» **Directions**:
Where a line in the entries below contains the word "Coding需要的工具", count it. Return the total alone.

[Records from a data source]
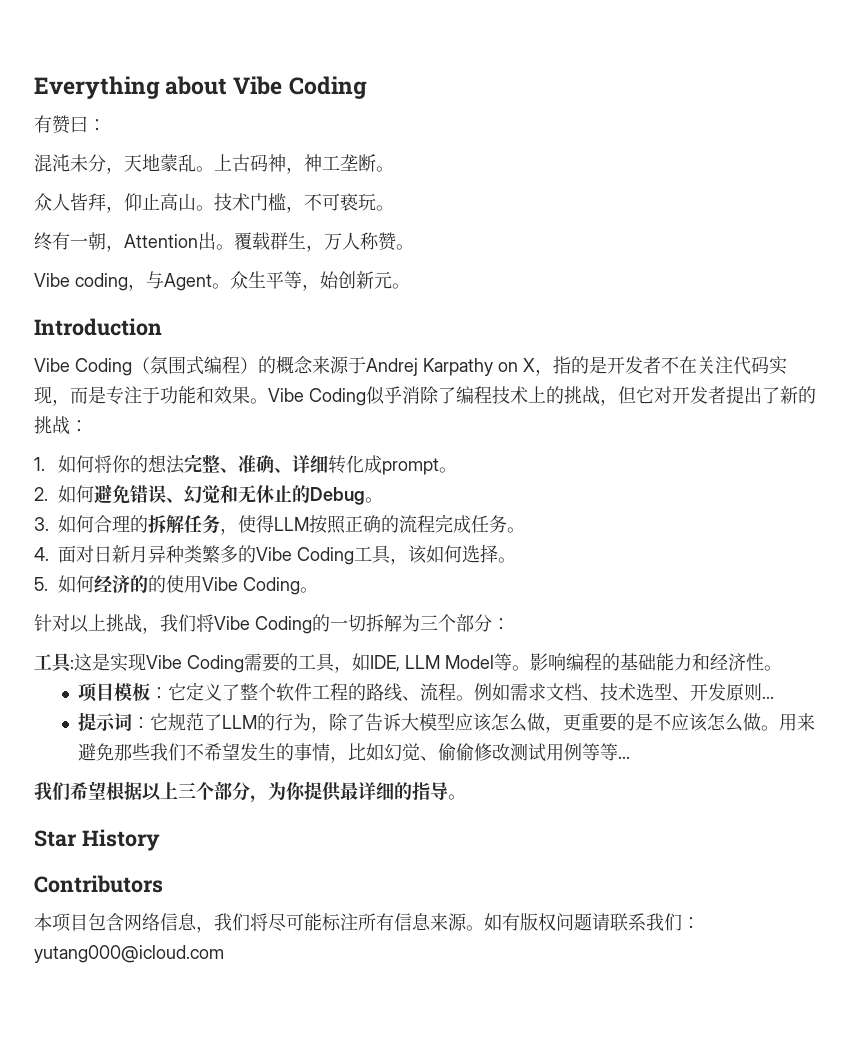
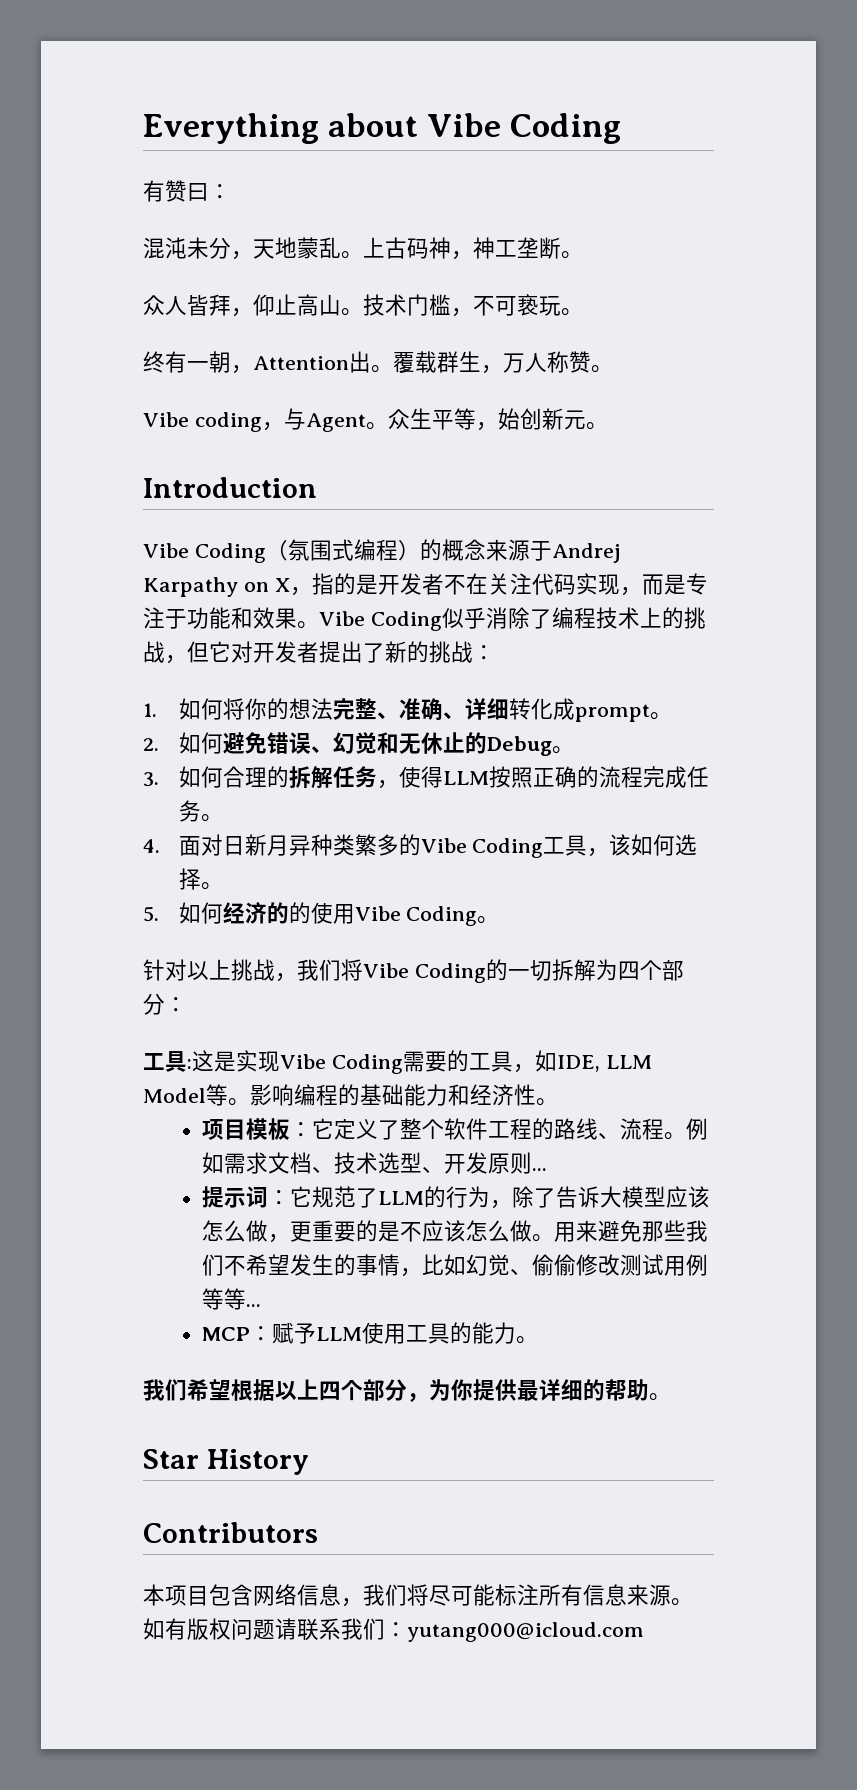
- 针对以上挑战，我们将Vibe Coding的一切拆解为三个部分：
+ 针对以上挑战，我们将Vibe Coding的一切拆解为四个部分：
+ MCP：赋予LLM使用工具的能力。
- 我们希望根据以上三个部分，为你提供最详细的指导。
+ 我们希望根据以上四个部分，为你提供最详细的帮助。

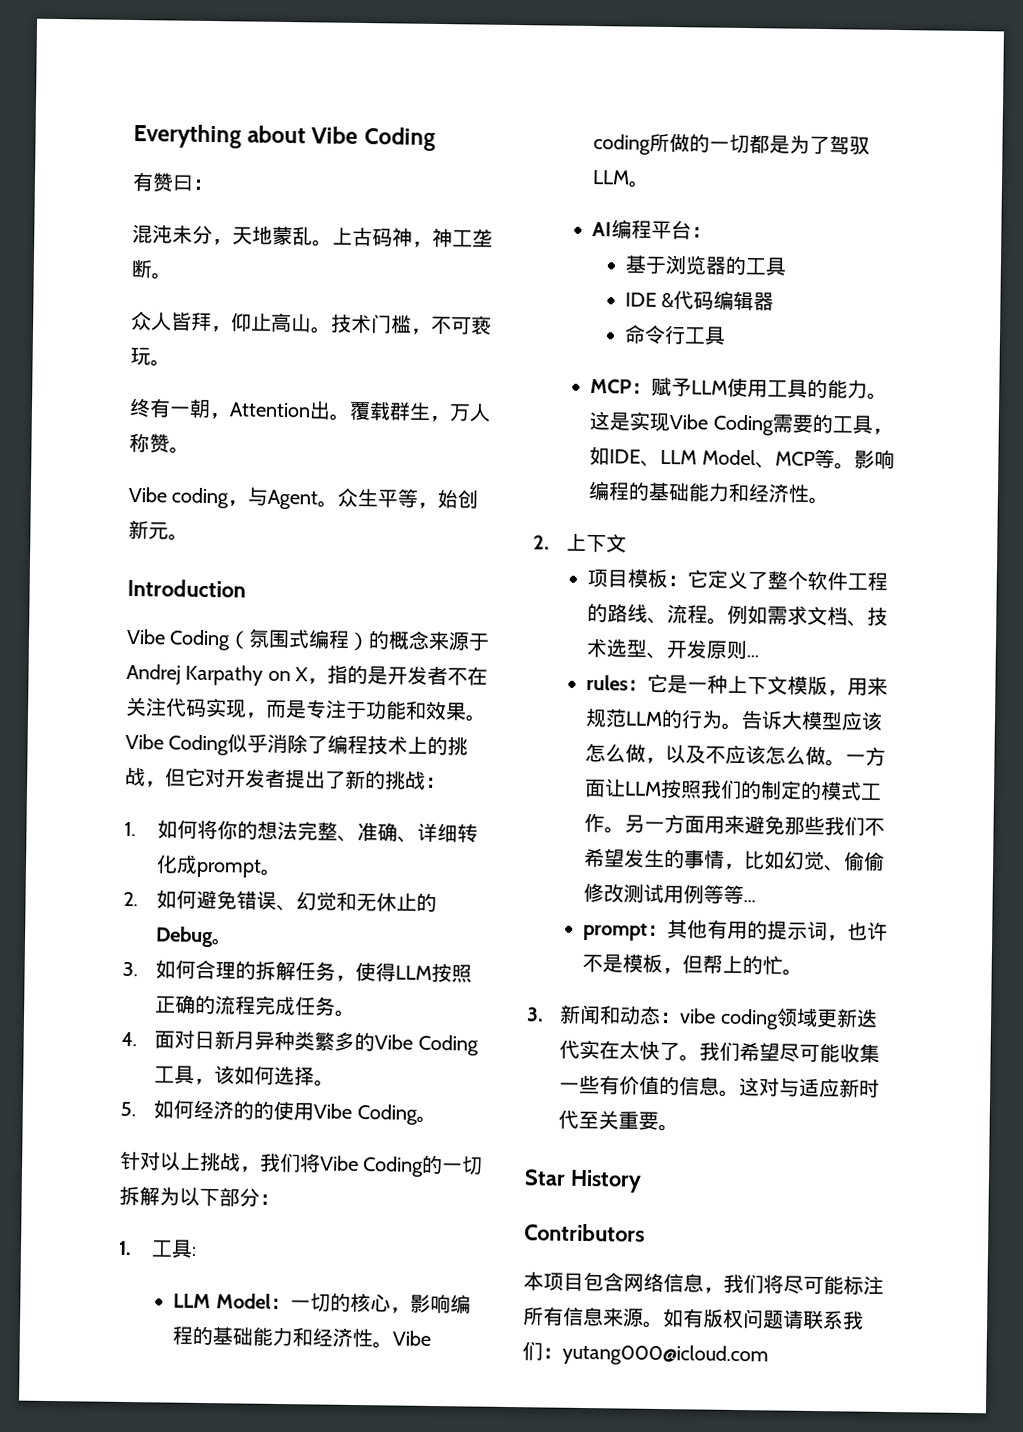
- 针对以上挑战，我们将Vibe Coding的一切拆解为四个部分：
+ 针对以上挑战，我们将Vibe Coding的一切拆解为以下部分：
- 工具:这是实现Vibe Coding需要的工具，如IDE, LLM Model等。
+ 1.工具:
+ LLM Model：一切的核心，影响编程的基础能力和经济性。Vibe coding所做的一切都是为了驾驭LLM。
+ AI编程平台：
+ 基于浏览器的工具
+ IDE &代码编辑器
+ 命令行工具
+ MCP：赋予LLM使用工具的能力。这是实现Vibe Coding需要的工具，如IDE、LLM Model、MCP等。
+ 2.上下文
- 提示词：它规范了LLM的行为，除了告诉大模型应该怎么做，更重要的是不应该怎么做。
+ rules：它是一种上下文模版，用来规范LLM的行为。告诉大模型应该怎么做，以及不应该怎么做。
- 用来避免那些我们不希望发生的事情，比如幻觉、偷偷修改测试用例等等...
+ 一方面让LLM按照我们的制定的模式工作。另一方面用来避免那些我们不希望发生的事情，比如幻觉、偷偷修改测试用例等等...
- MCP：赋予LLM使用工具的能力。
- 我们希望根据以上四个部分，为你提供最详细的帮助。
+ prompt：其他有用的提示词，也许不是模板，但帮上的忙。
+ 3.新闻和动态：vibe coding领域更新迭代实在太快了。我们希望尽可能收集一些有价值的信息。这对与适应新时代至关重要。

--

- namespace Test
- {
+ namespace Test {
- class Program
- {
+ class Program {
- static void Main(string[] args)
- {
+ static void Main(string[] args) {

» **Solution to this problem**:
2